# DIRECTIONS FOR THIS TASK
Repeat the entries that follow verbatim, without any of their pictures.

(Items from a data source)
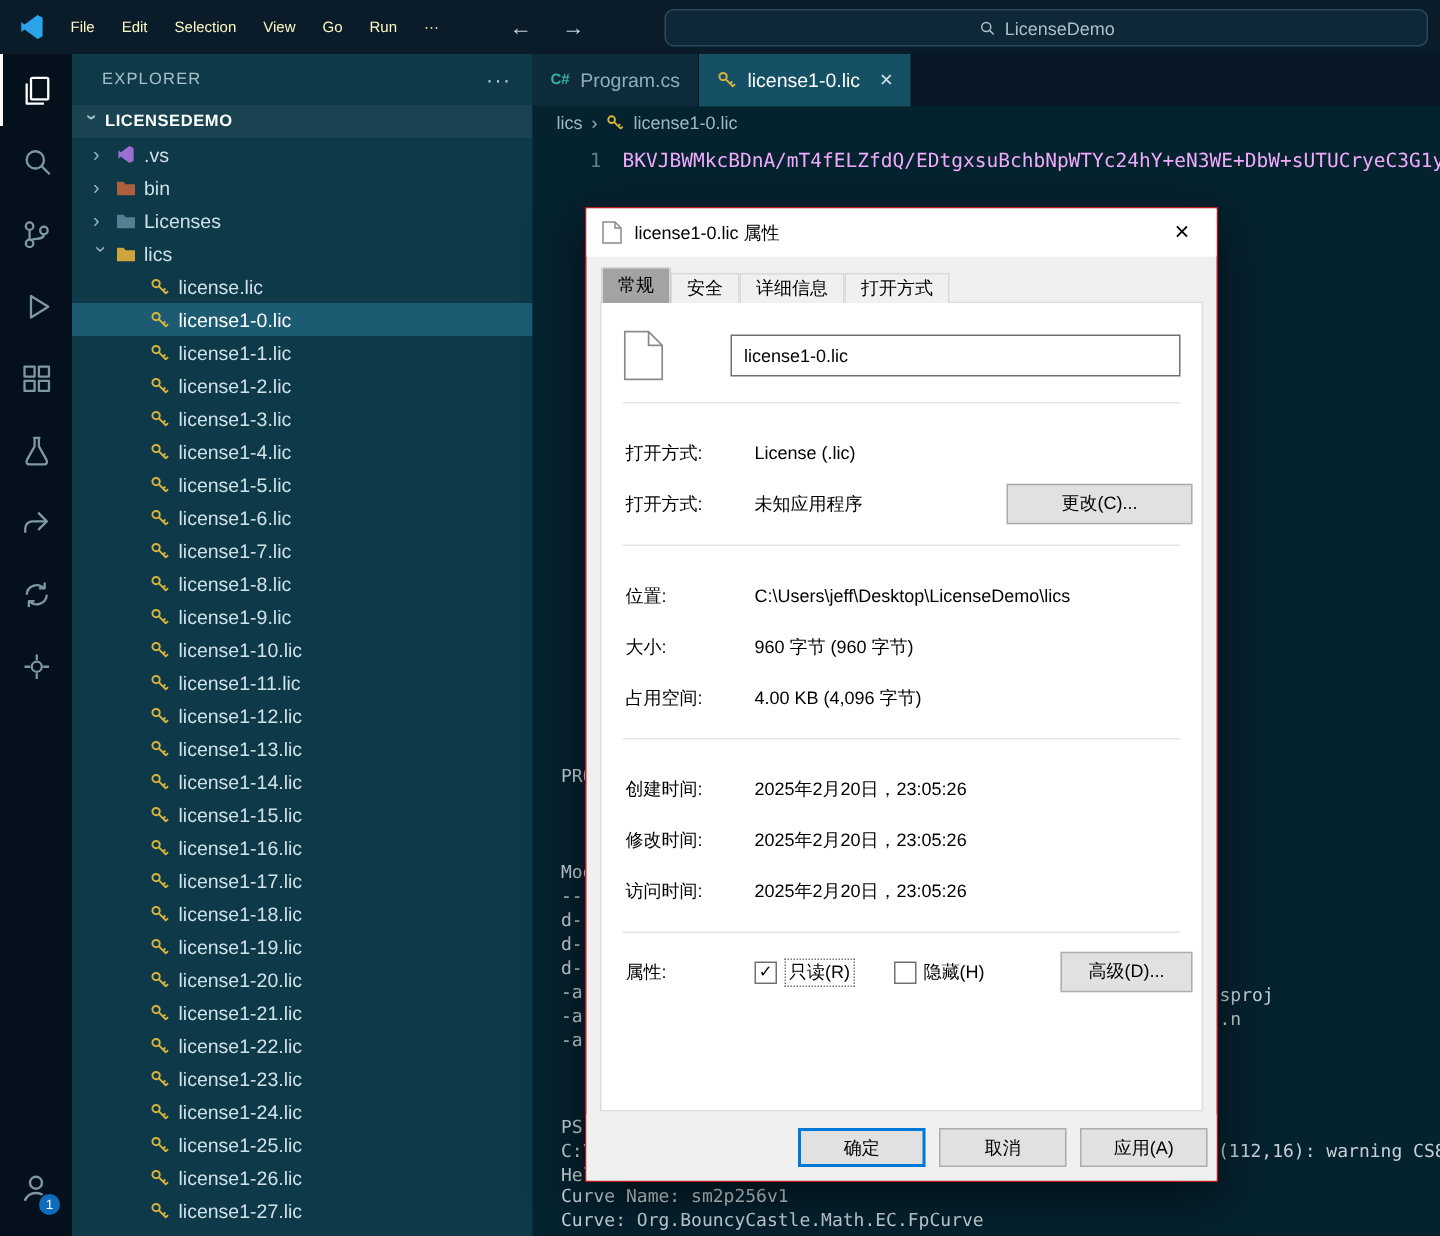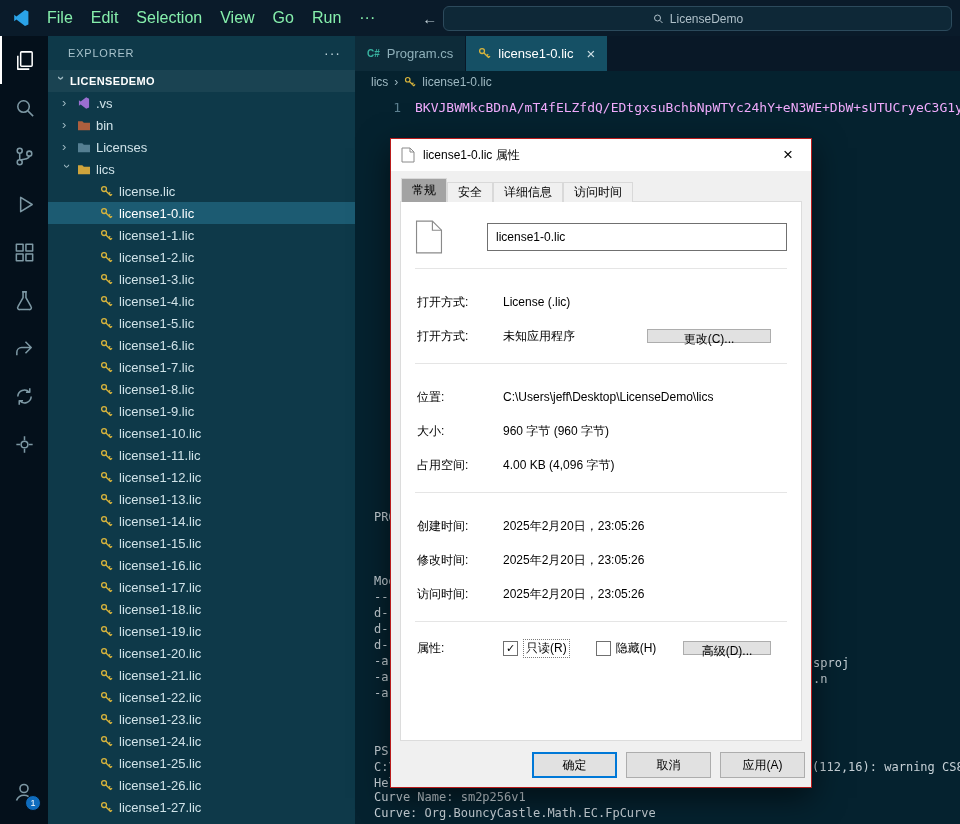--- a/index.html
+++ b/index.html
@@ -4,21 +4,21 @@
 <style>
   html,body{margin:0;padding:0;}
   body{
     width:960px;height:824px;position:relative;overflow:hidden;
     background:#05222f;font-family:"Liberation Sans",sans-serif;
   }
   
   .titlebar{position:absolute;top:0;left:0;right:0;height:36px;background:#0a1b2a;display:flex;align-items:center;z-index:10;}
   .vscode-logo{margin:0 8px 0 12px;display:flex;flex:0 0 auto;}
   .menubar{display:flex;align-items:center;}
-  .menu-item{color:#86efac;font-size:16px;padding:0 9px;cursor:default;white-space:nowrap;}
+  .menu-item{color:#fef9c3;font-size:10px;padding:0 9px;cursor:default;white-space:nowrap;}
   .nav-arrows{margin-left:38px;display:flex;gap:20px;color:#c5d3da;font-size:15px;}
   .search-box{position:absolute;left:443px;right:8px;top:6px;height:23px;background:#0e2837;border:1px solid #2c4a5c;border-radius:6px;display:flex;align-items:center;justify-content:center;gap:6px;color:#aebfc8;font-size:12px;}
   
   .activitybar{position:absolute;top:36px;left:0;width:48px;bottom:0;background:#04101b;display:flex;flex-direction:column;z-index:9;}
   .ab-item{height:48px;display:flex;align-items:center;justify-content:center;color:#7d98a4;position:relative;cursor:pointer;flex:0 0 auto;}
   .ab-item.active{color:#ffffff;box-shadow:inset 2px 0 0 #ffffff;}
   .ab-bottom{margin-top:auto;margin-bottom:8px;}
   .badge{position:absolute;right:7px;bottom:5px;background:#0f6cbd;color:#fff;font-size:9px;width:14px;height:14px;border-radius:50%;display:flex;align-items:center;justify-content:center;border:1px solid #04101b;}
   
   .sidebar{position:absolute;left:48px;top:36px;width:307px;bottom:0;background:#0e3949;z-index:8;overflow:hidden;}
@@ -61,21 +61,21 @@
   .dlg-name-row{display:flex;align-items:center;margin:18px 14px 0 14px;}
   .doc-icon-large{width:72px;flex:0 0 72px;display:flex;align-items:center;}
   .dlg-name-input{flex:1;height:26px;border:1px solid #707070;font-size:12px;padding:0 8px;font-family:"Liberation Sans",sans-serif;color:#000;background:#fff;}
   .dsep{height:1px;background:#e5e5e5;margin:6px 14px;}
   .dsep.first{margin-top:14px;}
   .dsec{padding:10px 0 4px;}
   .prow{position:relative;display:flex;align-items:center;height:34px;padding-left:16px;font-size:12px;}
   .plabel{width:86px;flex:0 0 86px;color:#000;}
   .pvalue{color:#000;white-space:nowrap;}
   .win-btn{background:#e1e1e1;border:1px solid #adadad;font-size:12px;color:#000;font-family:"Liberation Sans",sans-serif;cursor:pointer;}
-  .row-btn{position:absolute;right:30px;top:50%;transform:translateY(-50%);height:14px;}
+  .row-btn{position:absolute;right:6px;top:50%;transform:translateY(-50%);height:27px;}
   .btn-change{width:124px;}
   .btn-adv{width:88px;}
   .attr-row{height:40px;margin-top:4px;}
   .cb-group{display:inline-flex;align-items:center;gap:5px;margin-right:26px;cursor:pointer;}
   .cb{width:13px;height:13px;flex:0 0 13px;border:1px solid #707070;background:#fff;font-size:11px;line-height:12px;text-align:center;color:#000;}
   .cb-label{color:#000;}
   .cb-label.focus{border:1px dotted #7a7a7a;padding:0 2px;}
   .dlg-footer{position:absolute;left:0;right:0;bottom:0;height:44px;display:flex;align-items:center;justify-content:flex-end;gap:9px;padding-right:6px;background:#f0f0f0;}
   .foot-btn{width:85px;height:26px;}
   .foot-btn.default{border:2px solid #0078d7;}
@@ -625,21 +625,21 @@
           <path d="M9 1v4h4" fill="none" stroke="#8a8a8a"></path>
         </svg>
     </span>
     <span class="dlg-title">license1-0.lic 属性</span>
     <span class="dlg-close">×</span>
   </div>
   <div class="dlg-tabs">
       <div class="dtab active">常规</div>
       <div class="dtab">安全</div>
       <div class="dtab">详细信息</div>
-      <div class="dtab">访问时间</div>
+      <div class="dtab">打开方式</div>
     </div>
   <div class="dlg-page">
     <div class="dlg-name-row">
       <span class="doc-icon-large">
         <svg width="28" height="34" viewBox="0 0 24 30">
             <path d="M1 1h14l8 8v20H1z" fill="#fff" stroke="#8a8a8a"></path>
             <path d="M15 1v8h8" fill="none" stroke="#8a8a8a"></path>
           </svg>
       </span>
       <input class="dlg-name-input" value="license1-0.lic" style="">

# FINAL ANSWER
--- a/index.html
+++ b/index.html
@@ -4,21 +4,21 @@
 <style>
   html,body{margin:0;padding:0;}
   body{
     width:960px;height:824px;position:relative;overflow:hidden;
     background:#05222f;font-family:"Liberation Sans",sans-serif;
   }
   
   .titlebar{position:absolute;top:0;left:0;right:0;height:36px;background:#0a1b2a;display:flex;align-items:center;z-index:10;}
   .vscode-logo{margin:0 8px 0 12px;display:flex;flex:0 0 auto;}
   .menubar{display:flex;align-items:center;}
-  .menu-item{color:#86efac;font-size:16px;padding:0 9px;cursor:default;white-space:nowrap;}
+  .menu-item{color:#fef9c3;font-size:10px;padding:0 9px;cursor:default;white-space:nowrap;}
   .nav-arrows{margin-left:38px;display:flex;gap:20px;color:#c5d3da;font-size:15px;}
   .search-box{position:absolute;left:443px;right:8px;top:6px;height:23px;background:#0e2837;border:1px solid #2c4a5c;border-radius:6px;display:flex;align-items:center;justify-content:center;gap:6px;color:#aebfc8;font-size:12px;}
   
   .activitybar{position:absolute;top:36px;left:0;width:48px;bottom:0;background:#04101b;display:flex;flex-direction:column;z-index:9;}
   .ab-item{height:48px;display:flex;align-items:center;justify-content:center;color:#7d98a4;position:relative;cursor:pointer;flex:0 0 auto;}
   .ab-item.active{color:#ffffff;box-shadow:inset 2px 0 0 #ffffff;}
   .ab-bottom{margin-top:auto;margin-bottom:8px;}
   .badge{position:absolute;right:7px;bottom:5px;background:#0f6cbd;color:#fff;font-size:9px;width:14px;height:14px;border-radius:50%;display:flex;align-items:center;justify-content:center;border:1px solid #04101b;}
   
   .sidebar{position:absolute;left:48px;top:36px;width:307px;bottom:0;background:#0e3949;z-index:8;overflow:hidden;}
@@ -61,21 +61,21 @@
   .dlg-name-row{display:flex;align-items:center;margin:18px 14px 0 14px;}
   .doc-icon-large{width:72px;flex:0 0 72px;display:flex;align-items:center;}
   .dlg-name-input{flex:1;height:26px;border:1px solid #707070;font-size:12px;padding:0 8px;font-family:"Liberation Sans",sans-serif;color:#000;background:#fff;}
   .dsep{height:1px;background:#e5e5e5;margin:6px 14px;}
   .dsep.first{margin-top:14px;}
   .dsec{padding:10px 0 4px;}
   .prow{position:relative;display:flex;align-items:center;height:34px;padding-left:16px;font-size:12px;}
   .plabel{width:86px;flex:0 0 86px;color:#000;}
   .pvalue{color:#000;white-space:nowrap;}
   .win-btn{background:#e1e1e1;border:1px solid #adadad;font-size:12px;color:#000;font-family:"Liberation Sans",sans-serif;cursor:pointer;}
-  .row-btn{position:absolute;right:30px;top:50%;transform:translateY(-50%);height:14px;}
+  .row-btn{position:absolute;right:6px;top:50%;transform:translateY(-50%);height:27px;}
   .btn-change{width:124px;}
   .btn-adv{width:88px;}
   .attr-row{height:40px;margin-top:4px;}
   .cb-group{display:inline-flex;align-items:center;gap:5px;margin-right:26px;cursor:pointer;}
   .cb{width:13px;height:13px;flex:0 0 13px;border:1px solid #707070;background:#fff;font-size:11px;line-height:12px;text-align:center;color:#000;}
   .cb-label{color:#000;}
   .cb-label.focus{border:1px dotted #7a7a7a;padding:0 2px;}
   .dlg-footer{position:absolute;left:0;right:0;bottom:0;height:44px;display:flex;align-items:center;justify-content:flex-end;gap:9px;padding-right:6px;background:#f0f0f0;}
   .foot-btn{width:85px;height:26px;}
   .foot-btn.default{border:2px solid #0078d7;}
@@ -625,21 +625,21 @@
           <path d="M9 1v4h4" fill="none" stroke="#8a8a8a"></path>
         </svg>
     </span>
     <span class="dlg-title">license1-0.lic 属性</span>
     <span class="dlg-close">×</span>
   </div>
   <div class="dlg-tabs">
       <div class="dtab active">常规</div>
       <div class="dtab">安全</div>
       <div class="dtab">详细信息</div>
-      <div class="dtab">访问时间</div>
+      <div class="dtab">打开方式</div>
     </div>
   <div class="dlg-page">
     <div class="dlg-name-row">
       <span class="doc-icon-large">
         <svg width="28" height="34" viewBox="0 0 24 30">
             <path d="M1 1h14l8 8v20H1z" fill="#fff" stroke="#8a8a8a"></path>
             <path d="M15 1v8h8" fill="none" stroke="#8a8a8a"></path>
           </svg>
       </span>
       <input class="dlg-name-input" value="license1-0.lic" style="">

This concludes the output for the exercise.